Another example is sites who have indulged -- sometimes at the urging of less than scrupulous "Search Engine Optimization" (SEO) firms -- in site design practices aimed at boosting their sites' Google search results rankings, but that violate Google's Webmaster guidelines (which are quite explicit and well documented).

In my experience, Google tries very hard to maintain the "purity" of natural search results and to avoid inappropriate bias in those results.

Anyway, you get the idea -- some of the Google problem queries that I receive are pretty easy to deal with via just a bit of relevant information, understanding, and the willingness to appreciate that people get upset about situations where they can't seem to get anyone to respond to their concerns in what they consider to be a useful manner.

Another class of users who come to me with Google issues have genuine operational problems. Perhaps they've been trying to get what they consider to be a specific, privacy-problematic photo removed from Google Street View. Or maybe they're having an issue with Google Voice that is causing them call problems, or perhaps merchant-related ad or Google Checkout issues.

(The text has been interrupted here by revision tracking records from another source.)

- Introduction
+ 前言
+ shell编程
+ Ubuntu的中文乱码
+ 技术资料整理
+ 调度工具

In some cases I'll have information readily available that can help, but other times I go digging for it around the Net, and occasionally I'll need to make some direct queries via my own channels to try help these folks.

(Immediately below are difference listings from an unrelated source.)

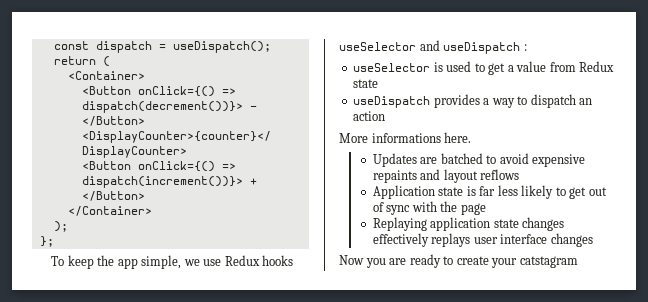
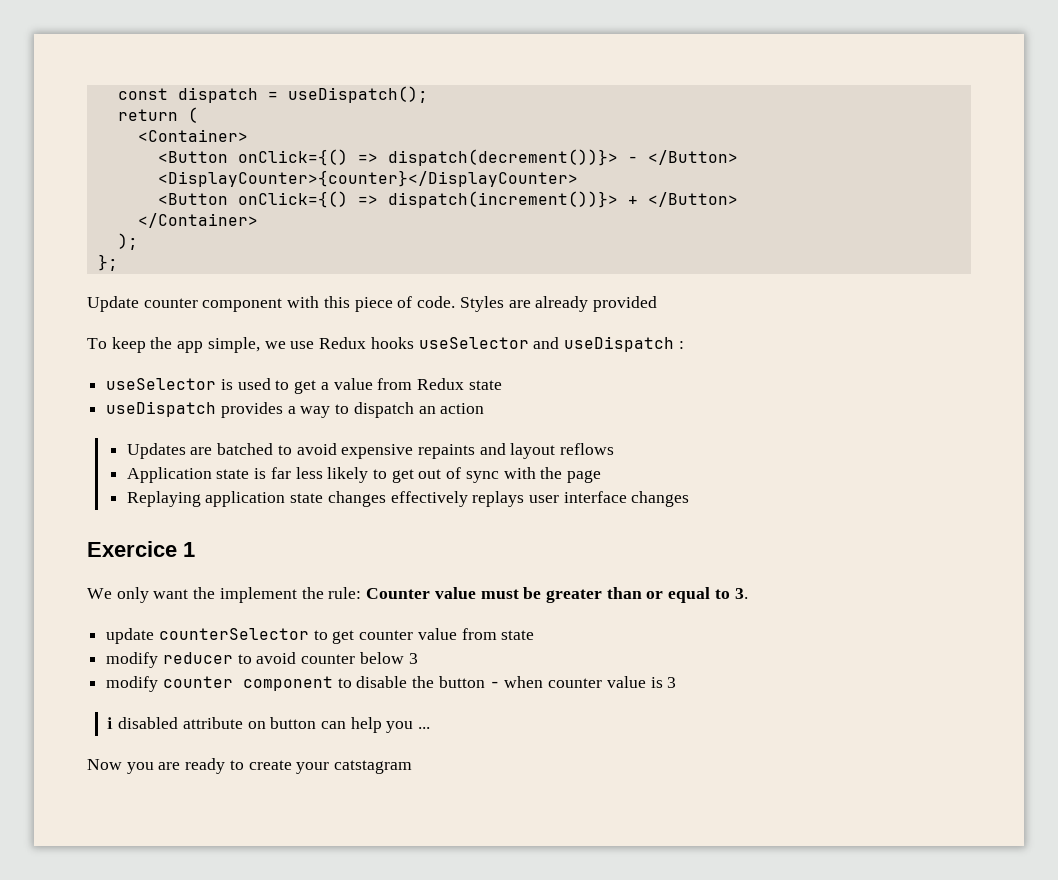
+ Update counter component with this piece of code. Styles are already provided
- More informations here.
+ Exercice 1
+ We only want the implement the rule: Counter value must be greater than or equal to 3.
+ update counterSelector to get counter value from state
+ modify reducer to avoid counter below 3
+ modify counter component to disable the button - when counter value is 3
+ ℹ disabled attribute on button can help you ...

The bottom line is that the vast majority of them seem to be thrilled that someone is at least paying attention to their problems.

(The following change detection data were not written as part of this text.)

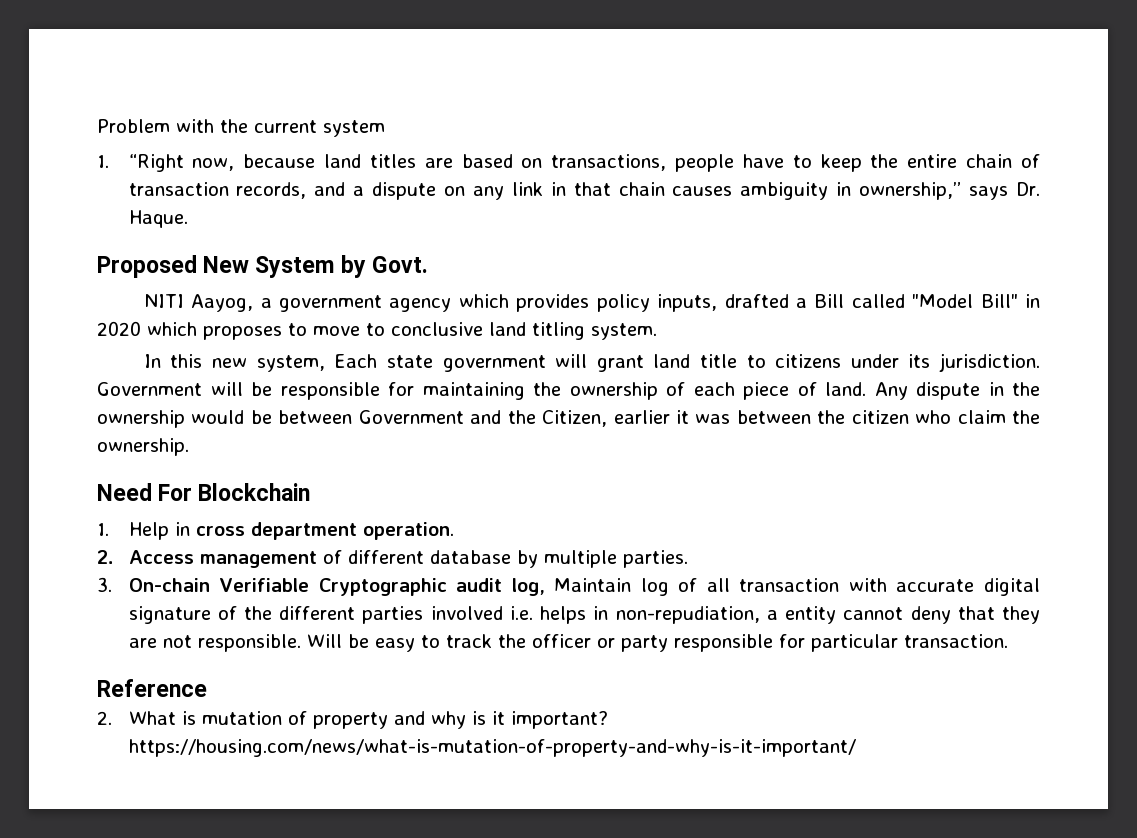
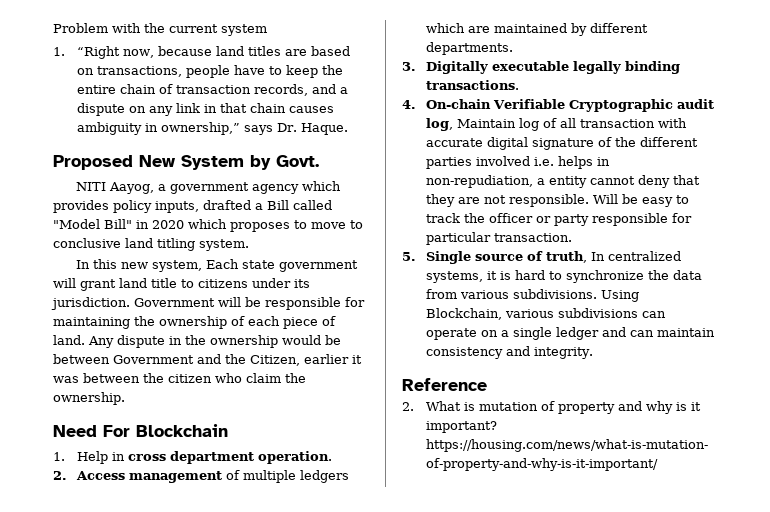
- 2. Access management of different database by multiple parties.
- 3. On-chain Verifiable Cryptographic audit log, Maintain log of all transaction with accurate digital signature of the different parties involved i.e. helps in non-repudiation, a entity cannot deny that they are not responsible.
+ 2. Access management of multiple ledgers which are maintained by different departments.
+ 3. Digitally executable legally binding transactions.
+ 4. On-chain Verifiable Cryptographic audit log, Maintain log of all transaction with accurate digital signature of the different parties involved i.e. helps in non-repudiation, a entity cannot deny that they are not responsible.
+ 5. Single source of truth, In centralized systems, it is hard to synchronize the data from various subdivisions. Using Blockchain, various subdivisions can operate on a single ledger and can maintain consistency and integrity.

A key point -- nothing seems to irritate people with Google-related issues more than the perception that they are being ignored, and that their concerns are just falling into automated black holes when submitted to Google Help forms.

There are all sorts of official Google Help Forums of course, but these seem to frustrate many people rather than help them in even common situations. They often seem to run pretty much in an "automatic" mode, with user contributed suggestions (sometimes useful, sometimes just plain wrong) mixed in with everything else, and frequently no formal Google presence other than perhaps a Google employee who pops in occasionally with a comparatively isolated comment.

Again, the perception of a "black hole" related to posted or submitted Google-associated customer service problems runs rampant in the e-mail that I receive on Google topics, with users complaining that they have no confidence that concerns submitted to Google will receive any kind of useful and relevant response or resolution at all from Google in any given case.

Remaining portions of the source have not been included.